**DIRECTIONS**
Write the listing out again word for word, skipping each picture.

**SUPPLIED MATERIAL**

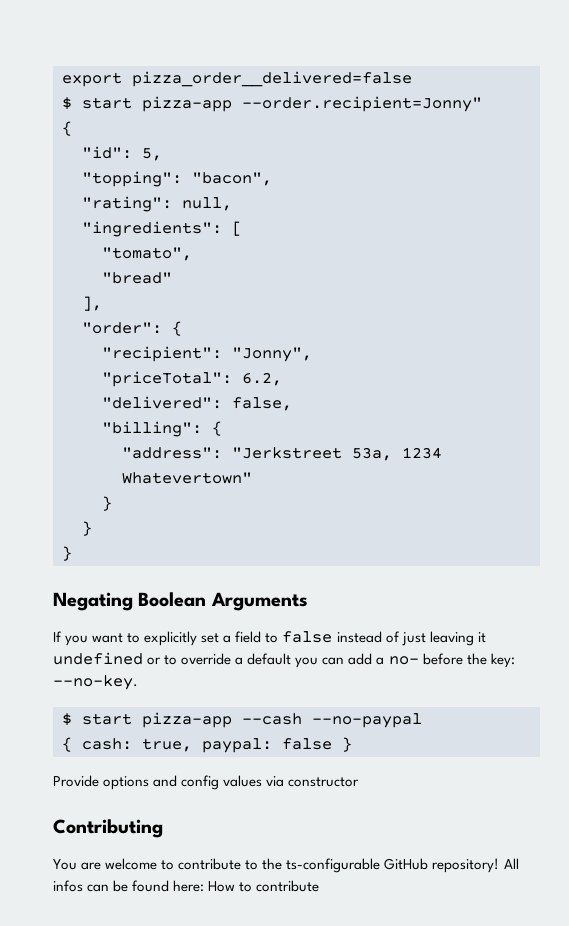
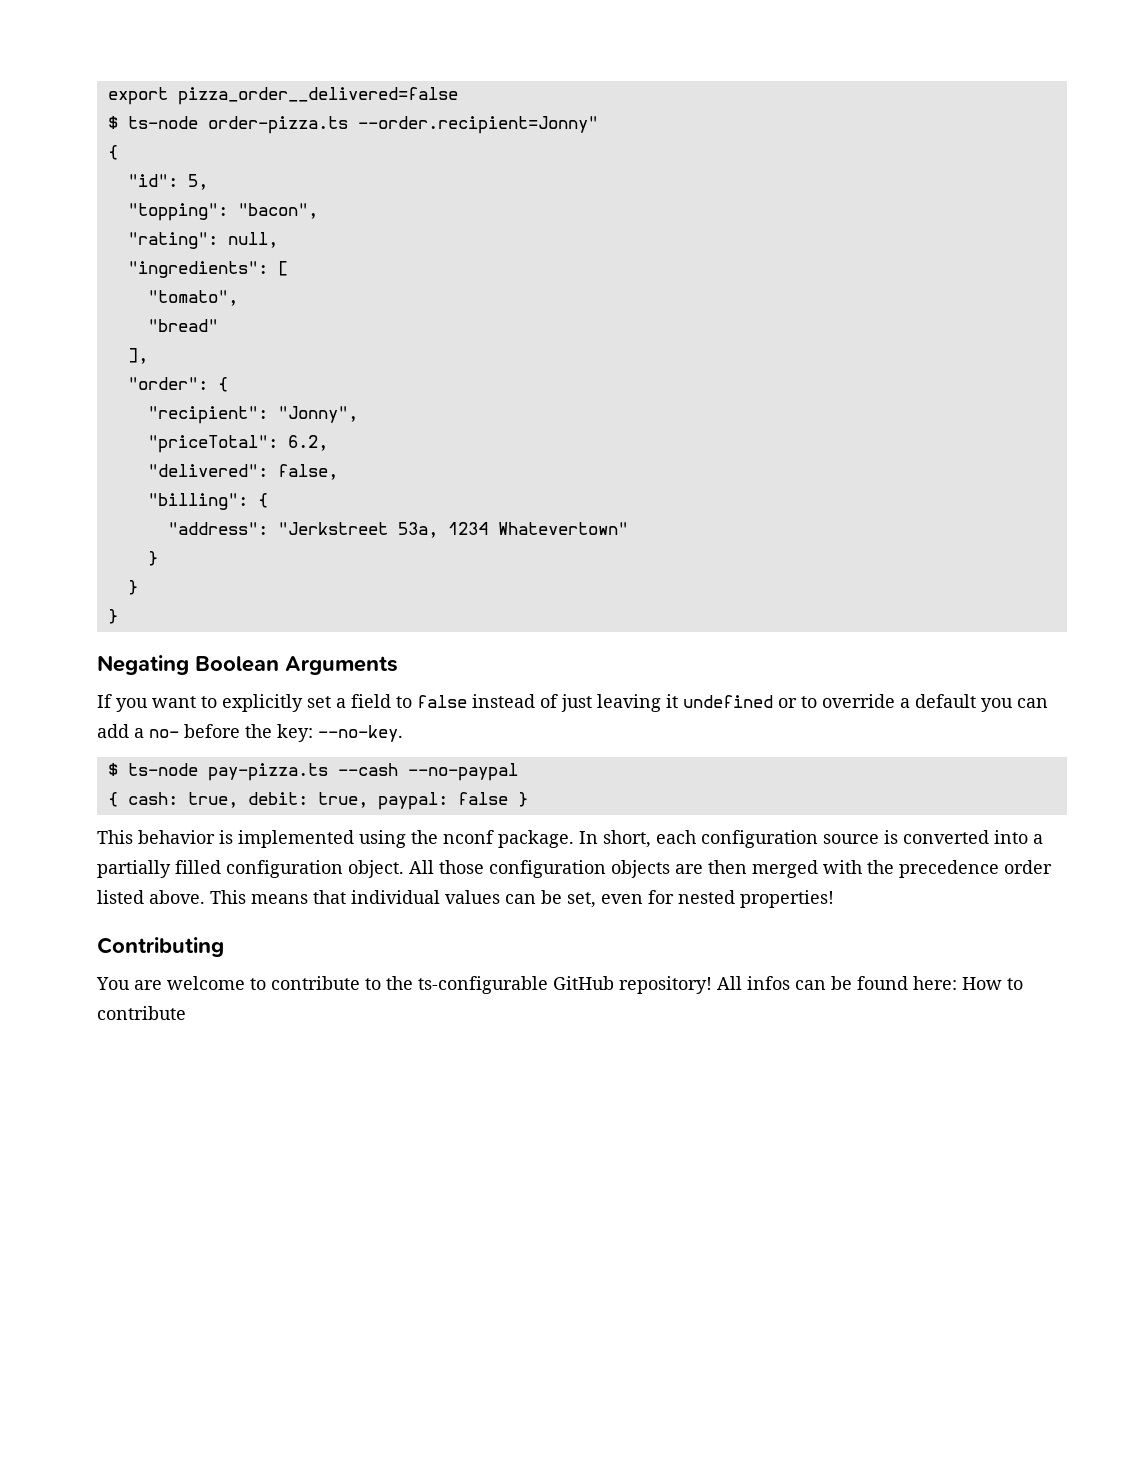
- $ start pizza-app --order.recipient=Jonny"
+ $ ts-node order-pizza.ts --order.recipient=Jonny"
- $ start pizza-app --cash --no-paypal
+ $ ts-node pay-pizza.ts --cash --no-paypal
- { cash: true, paypal: false }
+ { cash: true, debit: true, paypal: false }
- Provide options and config values via constructor
+ This behavior is implemented using the nconf package. In short, each configuration source is converted into a partially filled configuration object. All those configuration objects are then merged with the precedence order listed above. This means that individual values can be set, even for nested properties!

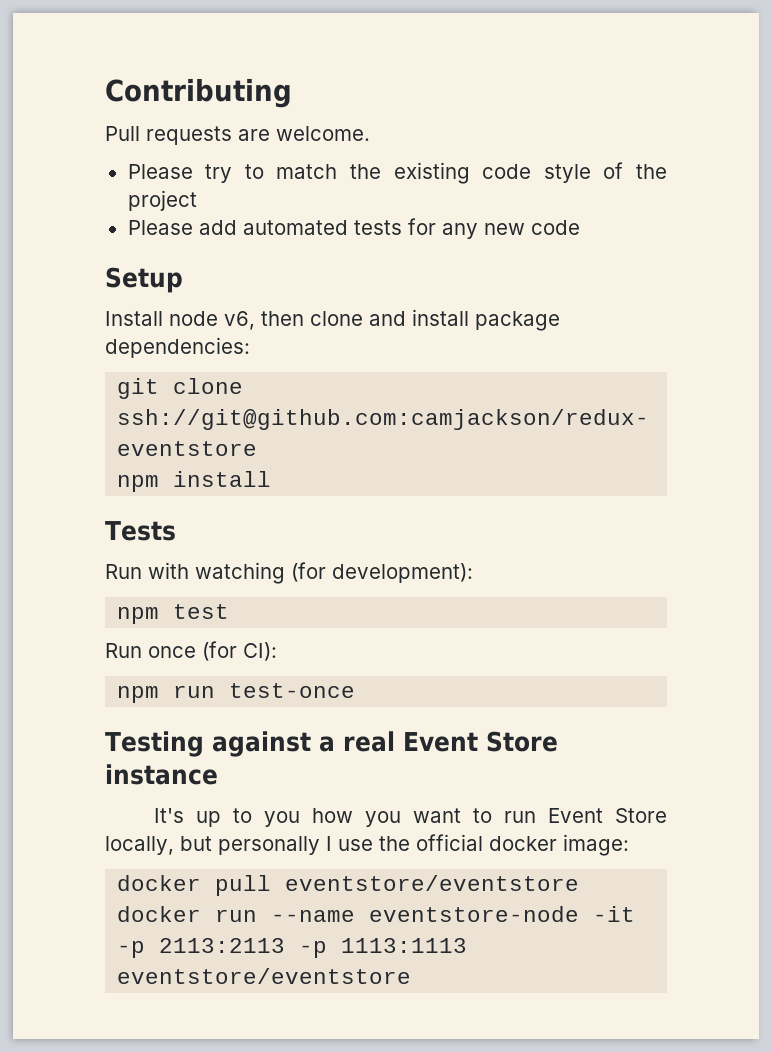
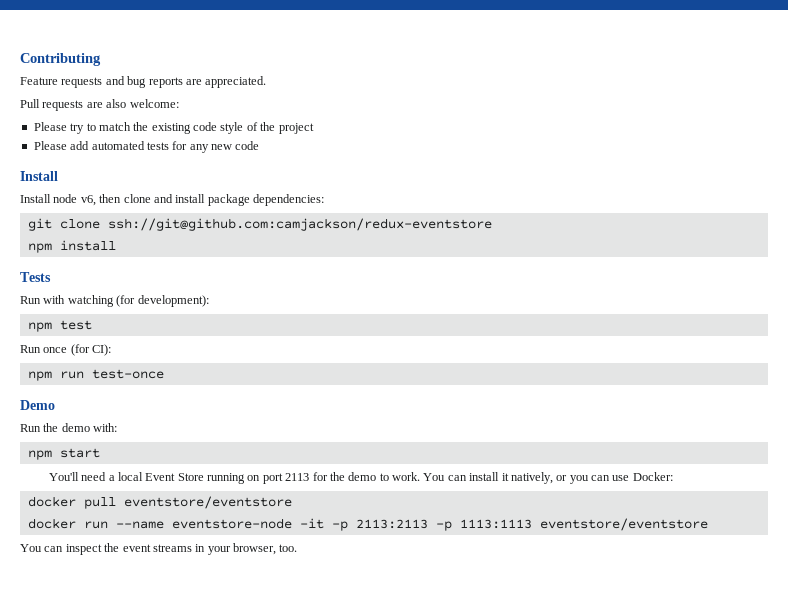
+ Feature requests and bug reports are appreciated.
- Pull requests are welcome.
+ Pull requests are also welcome:
  Please add automated tests for any new code
- Setup
+ Install
- Testing against a real Event Store instance
- It's up to you how you want to run Event Store locally, but personally I use the official docker image:
+ Demo
+ Run the demo with:
+ npm start
+ You'll need a local Event Store running on port 2113 for the demo to work. You can install it natively, or you can use Docker:
+ You can inspect the event streams in your browser, too.

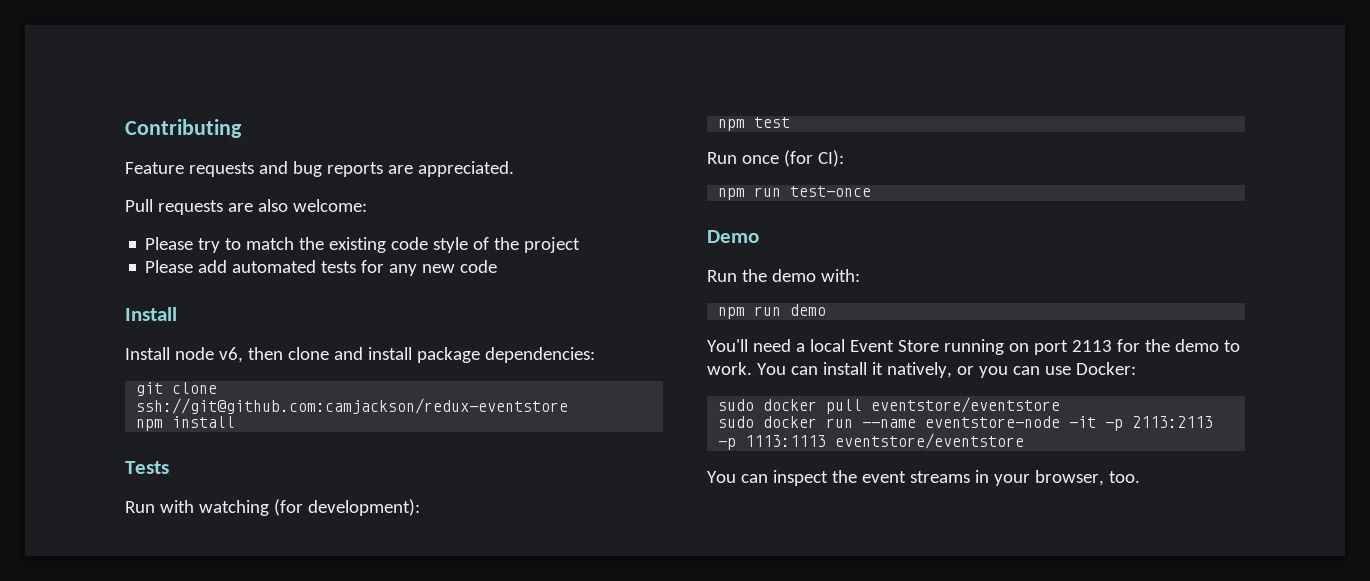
- npm start
+ npm run demo
- docker pull eventstore/eventstore
+ sudo docker pull eventstore/eventstore
- docker run --name eventstore-node -it -p 2113:2113 -p 1113:1113 eventstore/eventstore
+ sudo docker run --name eventstore-node -it -p 2113:2113 -p 1113:1113 eventstore/eventstore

**OUTPUT FOR THIS TASK**
- $ start pizza-app --order.recipient=Jonny"
+ $ ts-node order-pizza.ts --order.recipient=Jonny"
- $ start pizza-app --cash --no-paypal
+ $ ts-node pay-pizza.ts --cash --no-paypal
- { cash: true, paypal: false }
+ { cash: true, debit: true, paypal: false }
- Provide options and config values via constructor
+ This behavior is implemented using the nconf package. In short, each configuration source is converted into a partially filled configuration object. All those configuration objects are then merged with the precedence order listed above. This means that individual values can be set, even for nested properties!

+ Feature requests and bug reports are appreciated.
- Pull requests are welcome.
+ Pull requests are also welcome:
  Please add automated tests for any new code
- Setup
+ Install
- Testing against a real Event Store instance
- It's up to you how you want to run Event Store locally, but personally I use the official docker image:
+ Demo
+ Run the demo with:
+ npm start
+ You'll need a local Event Store running on port 2113 for the demo to work. You can install it natively, or you can use Docker:
+ You can inspect the event streams in your browser, too.

- npm start
+ npm run demo
- docker pull eventstore/eventstore
+ sudo docker pull eventstore/eventstore
- docker run --name eventstore-node -it -p 2113:2113 -p 1113:1113 eventstore/eventstore
+ sudo docker run --name eventstore-node -it -p 2113:2113 -p 1113:1113 eventstore/eventstore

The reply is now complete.